The 57-year-old Kamwi laughs warmly, thinking back to how he met his wife.

“Kameeja and I met four years ago in Durban, South Africa, during the World Economic Forum. I happened to lead the Namibian delegation. I was very impressed with her as I found out that, like me, she has a good sense of humour, is very intelligent, down to earth, religious and a well-composed woman,” said Kamwi, who is already a father of eight children.

It is these similarities of character that drew them together. Soon after, Kamwi pursued her for more than three years, before Inge finally gave the nod.

“Mainly, we would go out for dinners and lunches. Once in a while I would ask, when are you going to give me an answer. She would say, when you wait good things will follow,” added Kamwi.

The mother of two children, 48-year-old Inge wanted first to finalize her divorce from the previous marriage. She accomplished that in 2005.

Thereafter, she asked Kamwi: “whether the offer still stands?”
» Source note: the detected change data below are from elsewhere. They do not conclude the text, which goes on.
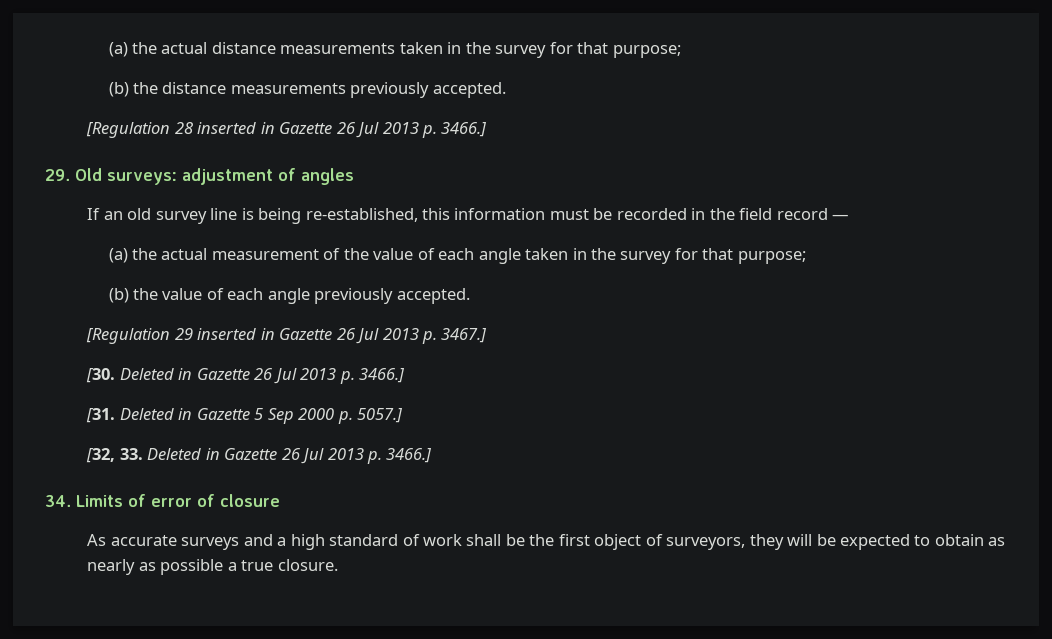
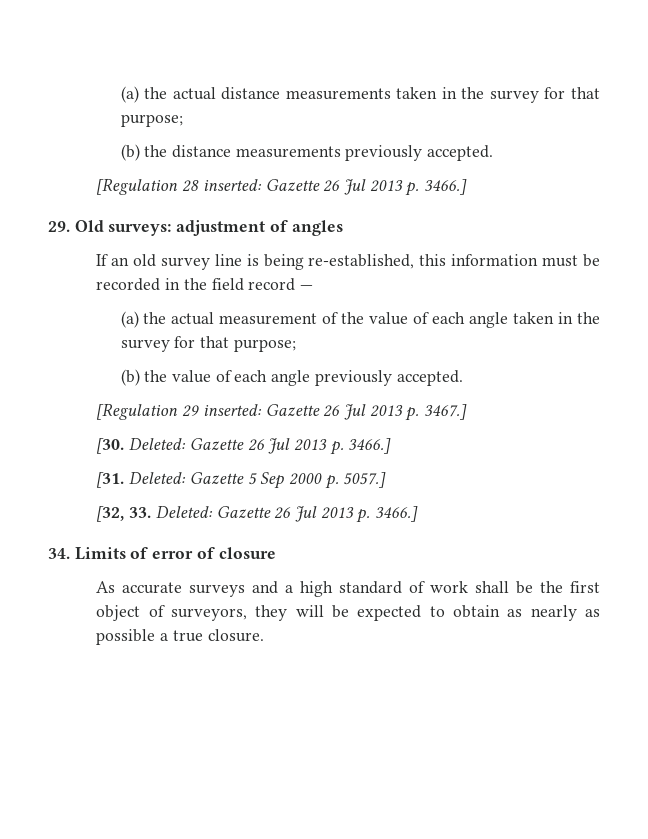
- [Regulation 28 inserted in Gazette 26 Jul 2013 p. 3466.]
+ [Regulation 28 inserted: Gazette 26 Jul 2013 p. 3466.]
- [Regulation 29 inserted in Gazette 26 Jul 2013 p. 3467.]
+ [Regulation 29 inserted: Gazette 26 Jul 2013 p. 3467.]
- [30. Deleted in Gazette 26 Jul 2013 p. 3466.]
+ [30. Deleted: Gazette 26 Jul 2013 p. 3466.]
- [31. Deleted in Gazette 5 Sep 2000 p. 5057.]
+ [31. Deleted: Gazette 5 Sep 2000 p. 5057.]
- [32, 33. Deleted in Gazette 26 Jul 2013 p. 3466.]
+ [32, 33. Deleted: Gazette 26 Jul 2013 p. 3466.]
Both Mr and Mrs Kamwi love nature and go for walks together. Cleanliness is another aspect they share, while healthy eating is a strict part of their lifestyle. “We are very meticulous about unhygienic environments. We both love to eat muesli with yogurt or even hot mahangu pap with sour milk and wash it down with our favourite grape juice, Monis,” said Inge with a smile.

The proposition to get married out of community of property came from the Health Minister himself, who insisted that he would love to marry her for who she is and not for what she has.

“I told her: please, we must get married out of community of property. I don’t want to be misunderstood. I’m not a property man and Kameeja is a principled woman. I saw a combination of her in myself,” said Kamwi.

Inge added that whatever they accumulate together as married couple, they intend to share with each other.

Kamwi was born on June 3, 1950 at Ioma in the Caprivi Region, and his wife was born on November 11, 1958 in Grootfontein in the Otjozondjupa Region and later migrated to Omaheke.

As for this cross-cultural union, sentiments from those who know the couple feel that different cultures should not be a barrier for people to know each other better.

Quite surprisingly, they have decided to go on something they call a “working honey-moon”. For now, they are both back at work, until such time as they decide to take off two weeks of quality time in December this year.